I started my journey as a solopreneur back in 2021, on the side of a 9-5 job to escape the rat race.
And I truly believe that’s the best way to start it, the reason is simple: it takes a lot of time to start making money and understand how marketing works.
Most software engineers think that a great product is enough to succeed. Well, let me tell you that it is not the truth. But let’s go in order.

The software engineer's product bias

We are all tempted to think, that if the product is cool, people will come and pay for it.
Our product references are products like Facebook, WhatsApp, Instagram, Google, etc.
But their growth model is very different than ours. They were not bootstrapped but VC-funded.
They received so much money to conquer the world, and even with all that money, most of the startups just failed. It’s a different game. We, as bootstrapped solopreneurs, play a different game.
 

What is a bootstrapped company?

It’s simply a company that doesn’t take any funding money, no external money from angel investors, Venture Capital, and so on. The founders use their own money to run the business and reinvest the revenues into the business.
 
Here’s how I suggest you start your own online business, like a Micro SaaS, or any other digital product: start with the problem to solve.
 
The more painful is the problem, the better.

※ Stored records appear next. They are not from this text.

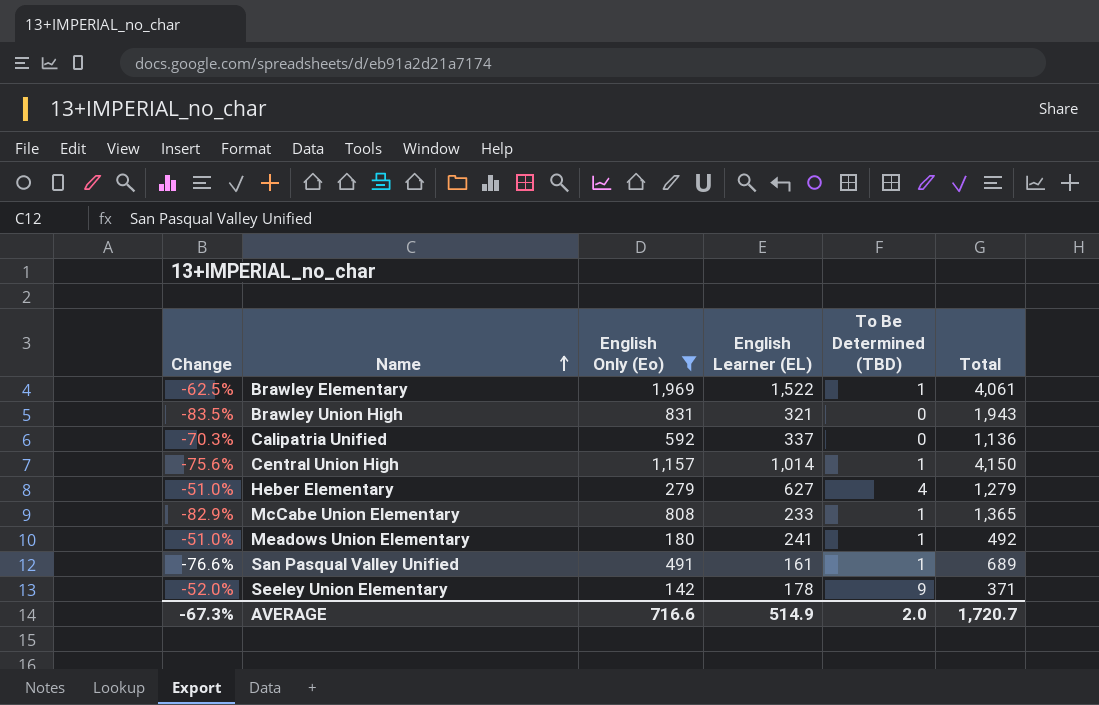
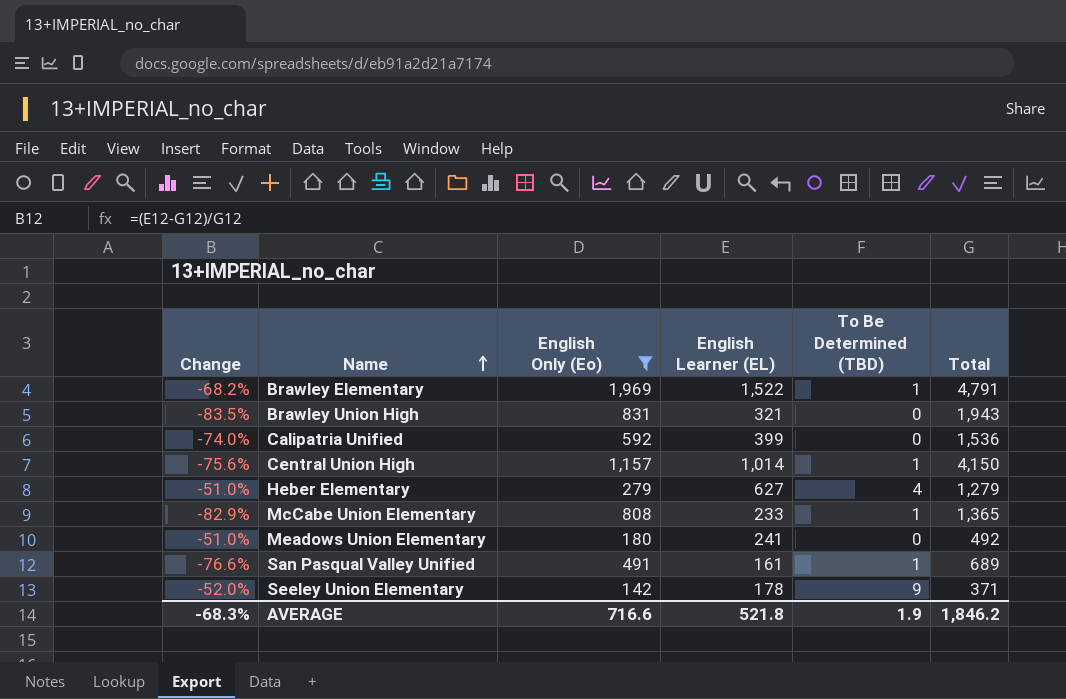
Brawley Elementary | Change: -62.5% -> -68.2%
Brawley Elementary | Total: 4,061 -> 4,791
Calipatria Unified | Change: -70.3% -> -74.0%
Calipatria Unified | English Learner (EL): 337 -> 399
Calipatria Unified | Total: 1,136 -> 1,536
Meadows Union Elementary | To Be Determined (TBD): 1 -> 0
AVERAGE | Change: -67.3% -> -68.3%
AVERAGE | English Learner (EL): 514.9 -> 521.8
AVERAGE | To Be Determined (TBD): 2.0 -> 1.9
AVERAGE | Total: 1,720.7 -> 1,846.2

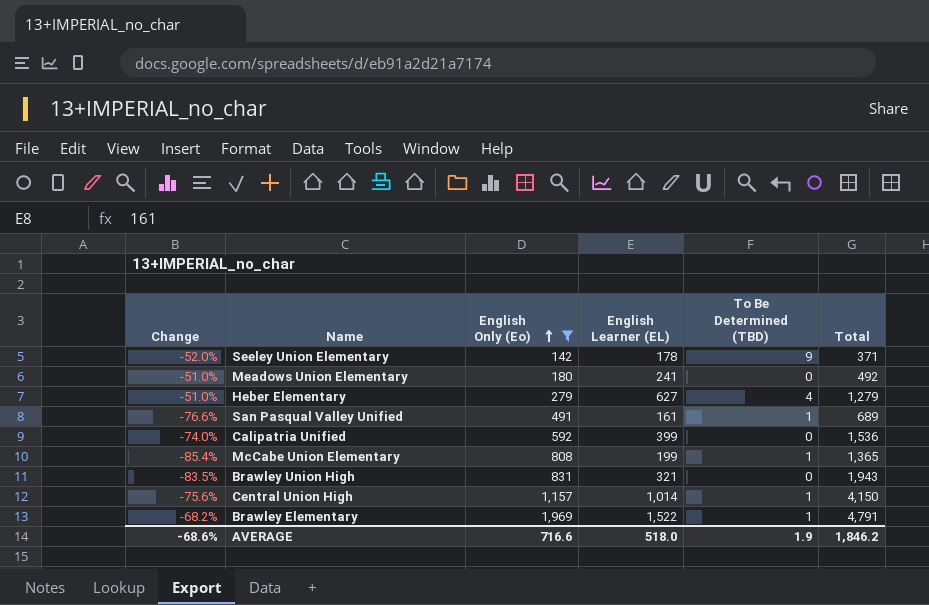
row order: Name ascending -> English Only (Eo) ascending
McCabe Union Elementary | Change: -82.9% -> -85.4%
McCabe Union Elementary | English Learner (EL): 233 -> 199
AVERAGE | Change: -68.3% -> -68.6%
AVERAGE | English Learner (EL): 521.8 -> 518.0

The customers need to think, “I need this product to save me and my company time or money” (they are both linked anyway).
 
Once you identify the problem, it’s the right moment to start building the product.
 

Organize your time

Most people I know are amazed when they discover I am a solopreneur on the side of a 9-5 job.
I was able to achieve quite some good results (6 SaaS, sold 3 of them) while working as a senior software engineer and team lead for different companies.
But let’s give you the exact daily schedule I use:
  • I wake up around 7/7:30 AM (I’m not an early bird, I can’t wake up before, I tried, but it’s not for me)
  • I do some house stuff, like preparing breakfast for the family and so on
  • I work out a bit, (usually push-ups)
  • At 8 AM I’m in front of my desk, I work for an hour on my stuff (coding my products, or scheduling posts on X and engaging)
  • At 9 AM I start working for my employer, until 1 PM, launch break of 1 hour, employer work until 6 PM
  • The evening is usually dedicated to personal time, I watch some TV series or go out for dinner. I rarely work.
  • During the weekend I might do something, or not, but I never overwork. I try to keep a good work-life balance because I want to do this in the long term and avoid burning out at all costs.
That’s it, do this every day, and your effort will compound over time to build something bigger.
You don’t need morning routines, to wake up at 5 AM, or any other fancy technique.
Do just a little bit every day.
Of course, I work from home, and I don’t have commuting time.
Having a 9-5 removes from you the money pressure, the pressure to make money to pay the bills. And you can reinvest part of your salary into your businesses (sponsorships, paid ads, consultancies, etc.).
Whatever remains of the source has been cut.